I saw today a male and a female under the same rock (C. gracilis). It's not the first time I see 2 adults (m and f) share a rock. Is this common?



			
				Nazgul said:
			
		

> I doubt that it´s easily possible to breed scorpion hybrids. Even C. margaritatus and gracilis which are quite closely related are producing an offspring capable of survival.


You mean: aren't producing any offspring capable of survival?


----------



## Nazgul (Dec 18, 2005)

Hi,

of course I meant "aren´t", you are right. Sorry for that mistake.

Regards
Alex


----------



## Androctonus_bic (Dec 20, 2005)

Here in Spain; there is a group of people that make artificial/not real reproduction with tarantulas. They stimulate the males ( previous anestesia use) to cach the sperm. After that make sleep the female tarantula and introduce the sperm in the sexual hole.

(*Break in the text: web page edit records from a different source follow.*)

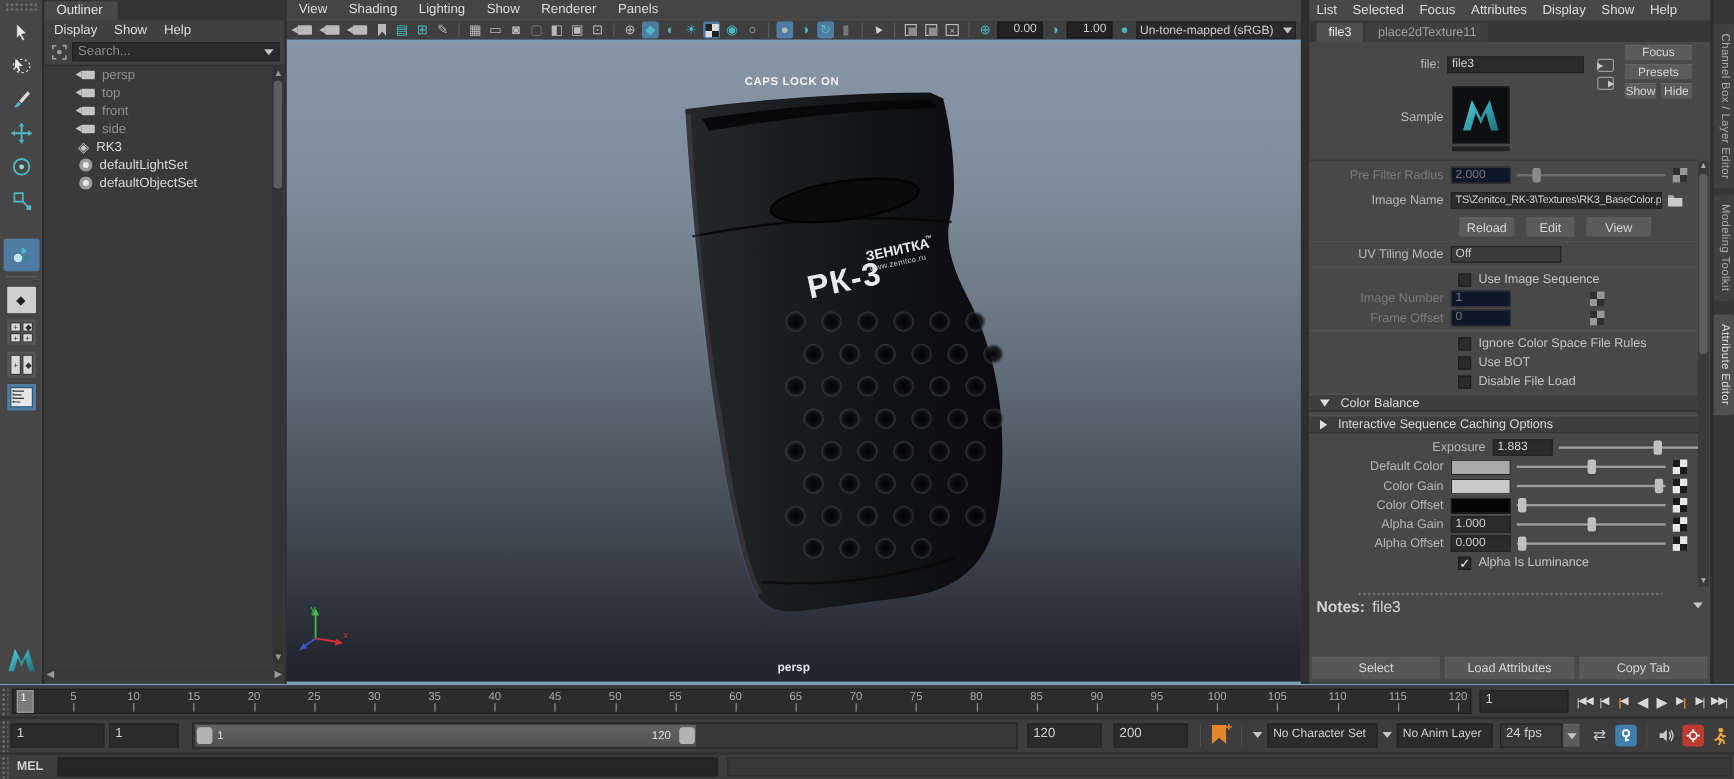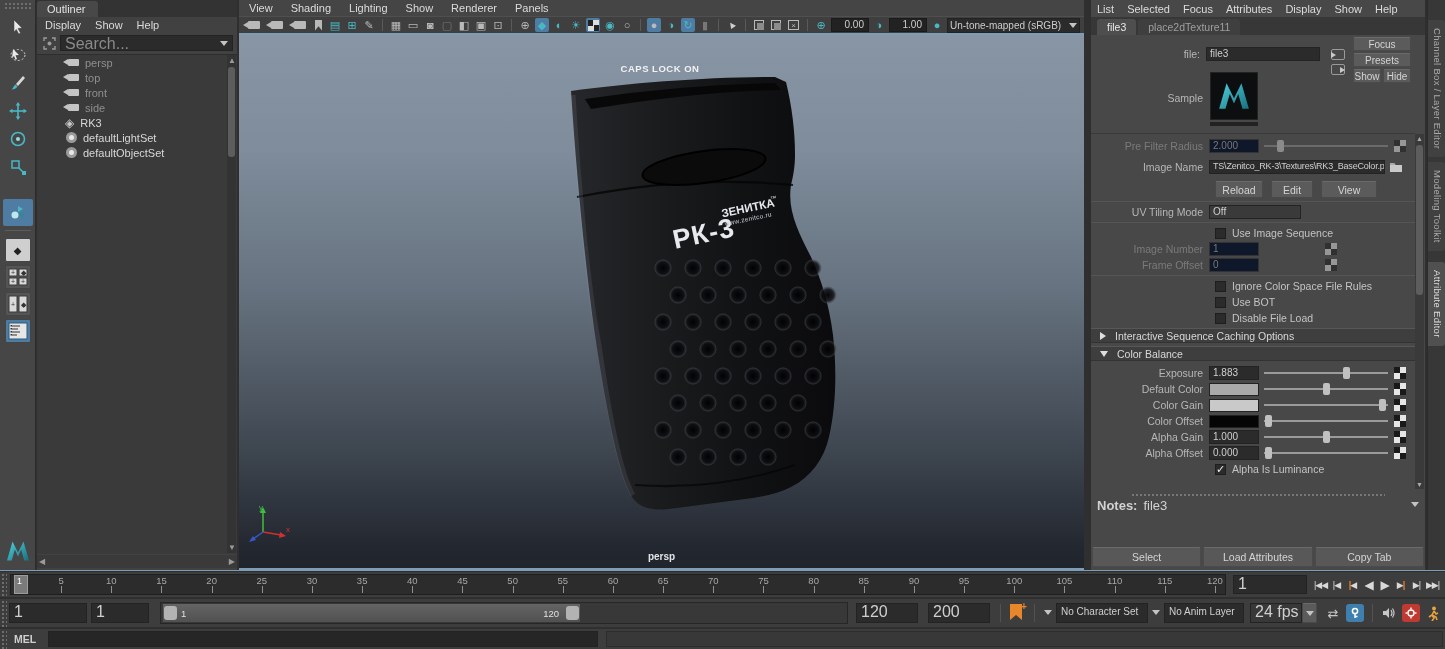"Search..." .field { font-size: 16px -> 11px }
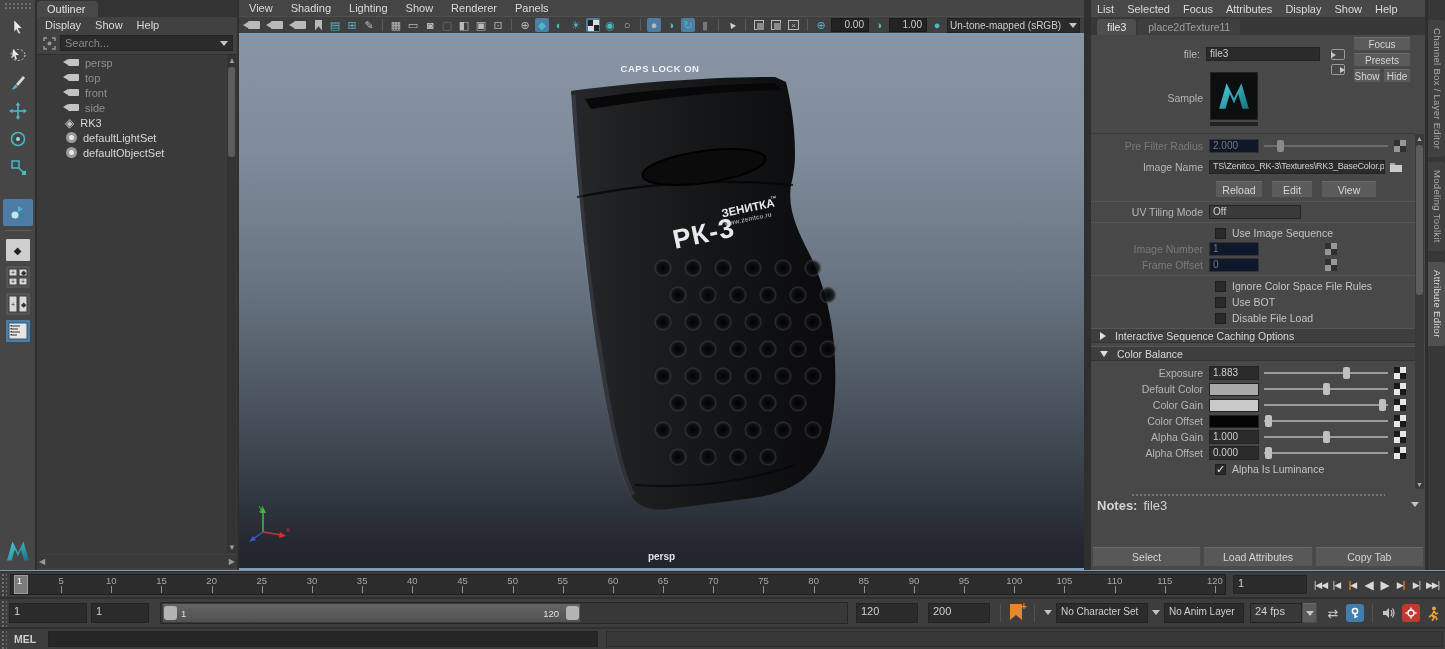"Interactive Sequence Caching Options" div.sechdr { order: before "Color Balance" -> after "Color Balance" }
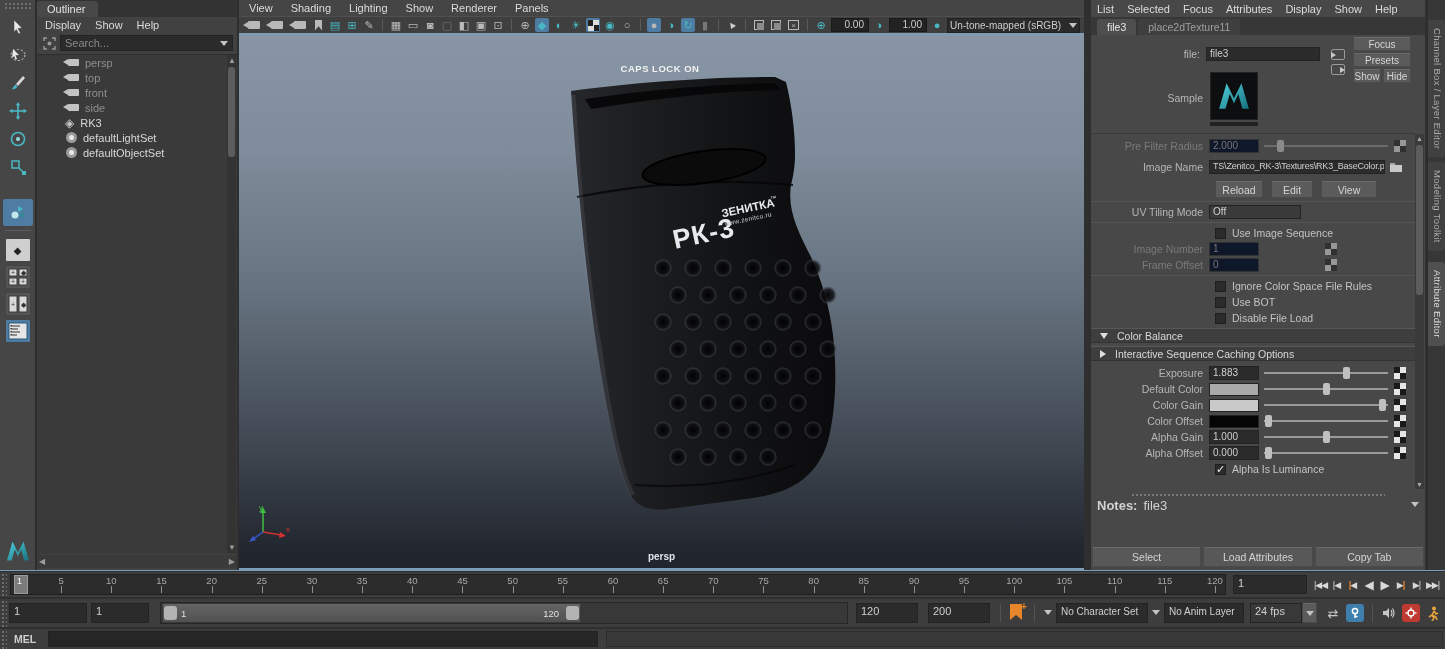"Exposure" div.aerow { padding-left: none -> 35px }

I think it is nice to take xperiments like some of you tryes, but is not a good care to own pets. I think also in scorps it will be very difficult to get.

All by the science!!!

Cheers
Carles 

P.D: I'm not agree this methods, but they don't leave to be interesting xperiments. Also for across species.


----------



## Prymal (Dec 21, 2005)

Heya Andro-

Everytime a person decides to keep a scorpion in captivity, it is an experiment of sorts. Everytime a person decides to attempt a mating of a scorpion species, it is an experiment. BL, we know too little to know much for sure and until we do, we're experimentin'! LOL

Non-harmful experimentation in regards to scorpions is in and of itself an awesome adventure. From these experiments, we sometimes have a better grasp on the finer workings of many scorps than many scorpiologists that just do not have enough casual time to devote to such undertakings. 
To date, there's a great deal of accumulative speculative information but in reality, we actually know very little about this amazing and enigmatic group of animals and if each one of us conducts a bit of experimentation then, we open new doors and insights that help us understand the myriad, often unknown aspects of these animals. 
Think of this: those on the board that pursue captive breeding of many, sometimes uncommon or rare species, have been given insights into the courtship, mating, parturition, post-embryonic development, etc. of many species of which, no such data exists. 
Here in the States, aside from abundant systematic research and a very narrow focus on only a few choice species (P. utahensis, H. arizonensis, C. exilicauda, C. vittatus, U. mordax & V. spinigerus) almost nothing is known in regards to the majority of the U.S. scorpion fauna (i.e. Pseudouroctonus, Serrradigitus, Uroctonites, Vaejovis, Diplocentrus, etc.). So, there's still a nebulous amount of questions that need answers and people to answer them; whether those people are formally trained scorpiologists or avid and ardent enthusiasts (this be we!).

Best Regards,
Luc


----------



## Exoschel69 (Jan 24, 2012)

Prymal said:


> Heya Andro-
> 
> Everytime a person decides to keep a scorpion in captivity, it is an experiment of sorts. Everytime a person decides to attempt a mating of a scorpion species, it is an experiment. BL, we know too little to know much for sure and until we do, we're experimentin'! LOL
> 
> ...


this is a great explanation! i personally would love to find a way to breed scorplings from two separate breeds of scorpion. i think it would be an adventure to see them grow up and take their own unique style and shape. maybe even breed them again refining characteristics i like the most! a sort of survival of my favorite sort of thingXD


----------



## Keister (Jan 24, 2012)

This is one of those things that you put under the catagory "don't play God". In other words don't try to cross breed, it can really ruin your reputation as a breeder if people find out you cross breed.


----------



## Galapoheros (Jan 24, 2012)

Woooo, old thread but, oh well.  I think it's OK if it's for scientific purposes/studies.


----------



## Hornets inverts (Jan 31, 2012)

I have no huge problem with hybridising as long as the resulting animals are never sold/traded/given away. I'm very curious as to what might come out of hybrid parings but i believe any hybrid offspring should be kept by the breeder untill the day they are killed/die


----------



## Sigyn (Apr 29, 2012)

Looks like no one succeeded yet ..eh??


----------



## Keister (Apr 29, 2012)

Sigyn said:


> Looks like no one succeeded yet ..eh??


No, nobody likes cross breeds, so no body breeds cross breeds cross breeds. Extremely old thread anyway.


----------



## 2nscorpx (Apr 30, 2012)

Bringing back old threads is really becoming irritating...no one can answer them, or have any reason to, but this is often found AFTER a post is made...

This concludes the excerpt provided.